**TASK DESCRIPTION**
Could you find every line in the records below that contains the word "Samsung" and copy it?

DATA SECTION Start Marker

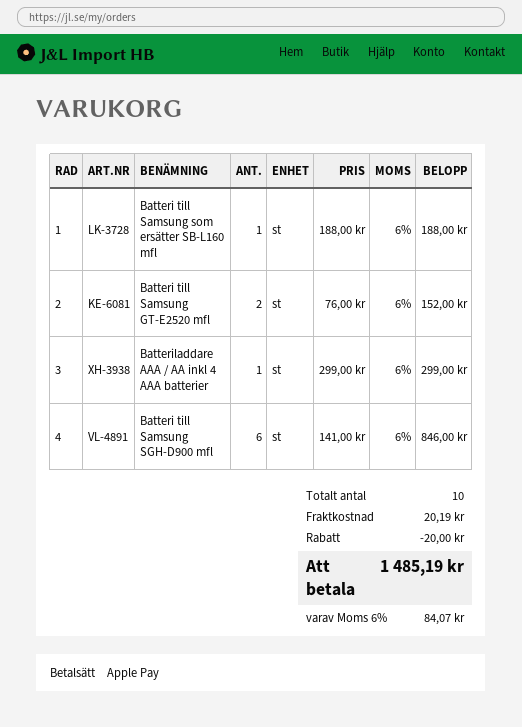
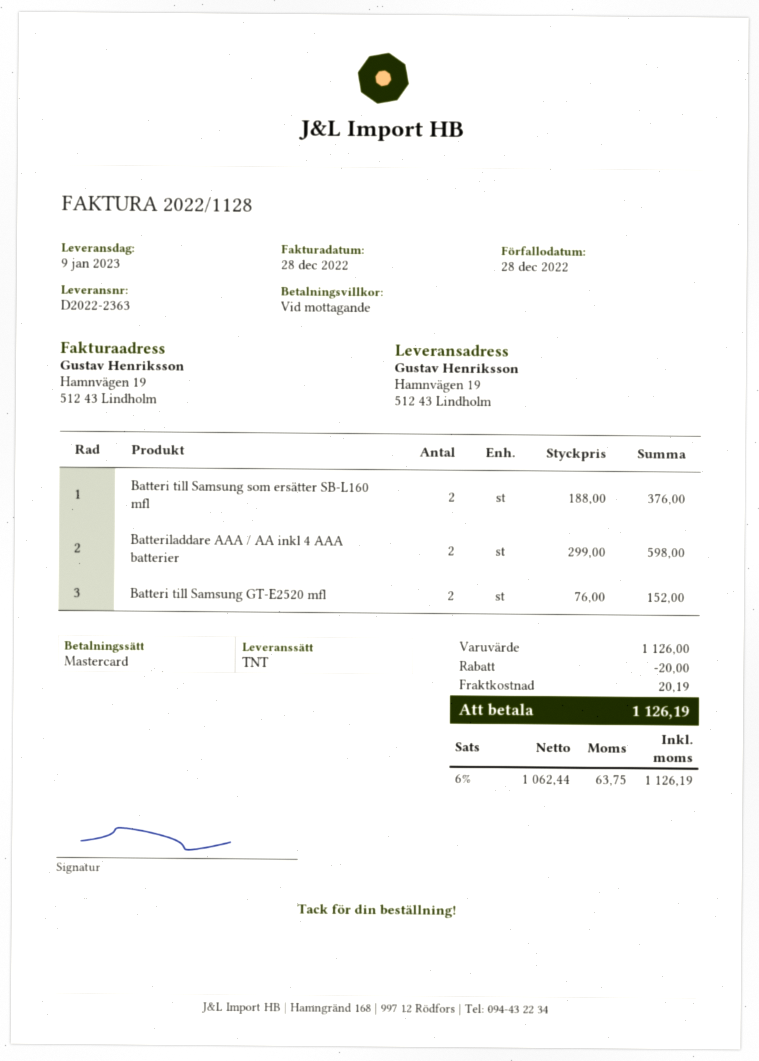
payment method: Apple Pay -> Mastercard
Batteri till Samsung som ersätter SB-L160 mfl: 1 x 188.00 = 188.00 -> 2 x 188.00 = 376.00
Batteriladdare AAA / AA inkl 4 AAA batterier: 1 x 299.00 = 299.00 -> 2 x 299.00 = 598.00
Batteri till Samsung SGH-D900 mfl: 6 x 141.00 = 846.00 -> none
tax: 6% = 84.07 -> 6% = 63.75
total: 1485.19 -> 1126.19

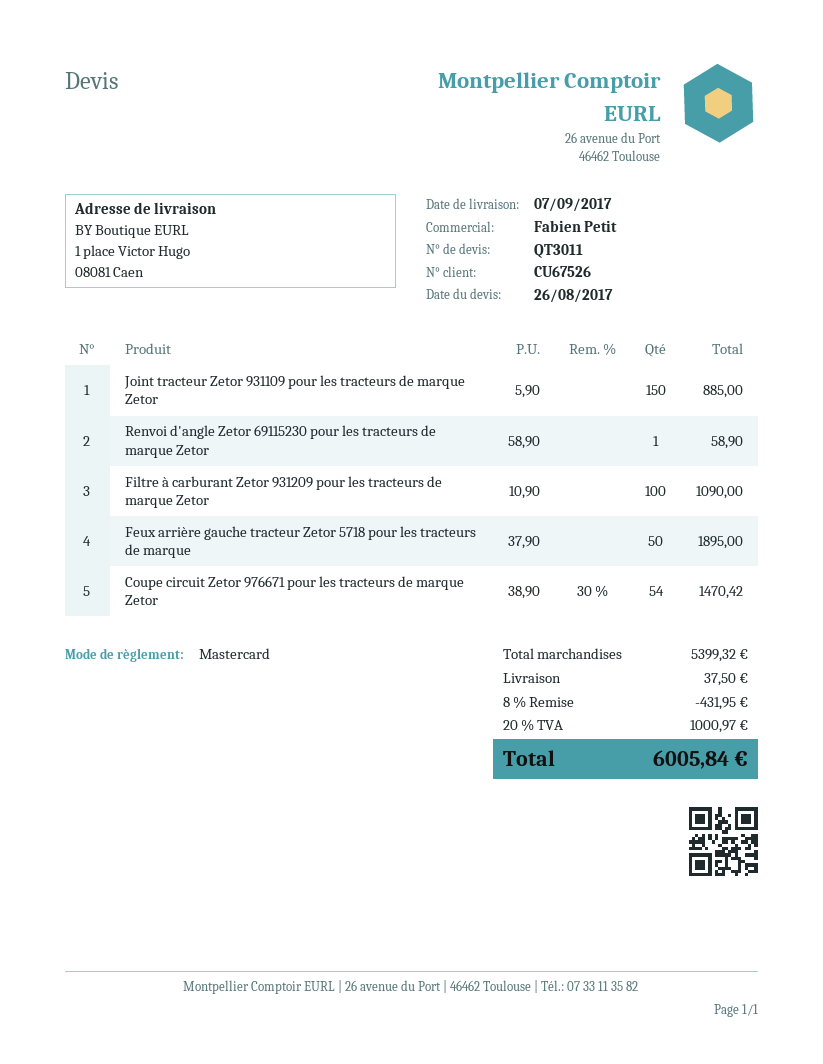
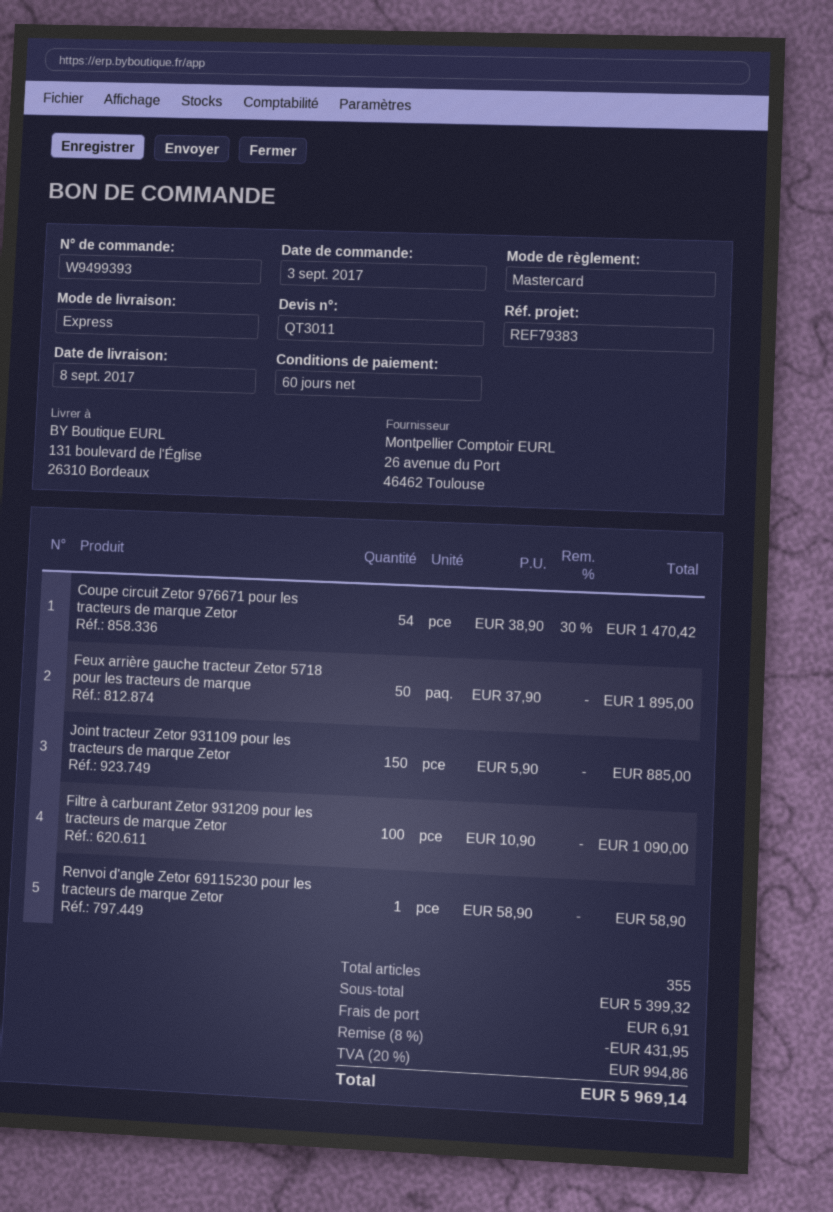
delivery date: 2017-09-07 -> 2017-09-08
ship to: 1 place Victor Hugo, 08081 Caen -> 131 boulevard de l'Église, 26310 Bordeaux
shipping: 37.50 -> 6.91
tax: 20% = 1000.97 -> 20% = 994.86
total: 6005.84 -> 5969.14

DATA SECTION End Marker

**RESULT FOR THIS EXERCISE**
Batteri till Samsung som ersätter SB-L160 mfl: 1 x 188.00 = 188.00 -> 2 x 188.00 = 376.00
Batteri till Samsung SGH-D900 mfl: 6 x 141.00 = 846.00 -> none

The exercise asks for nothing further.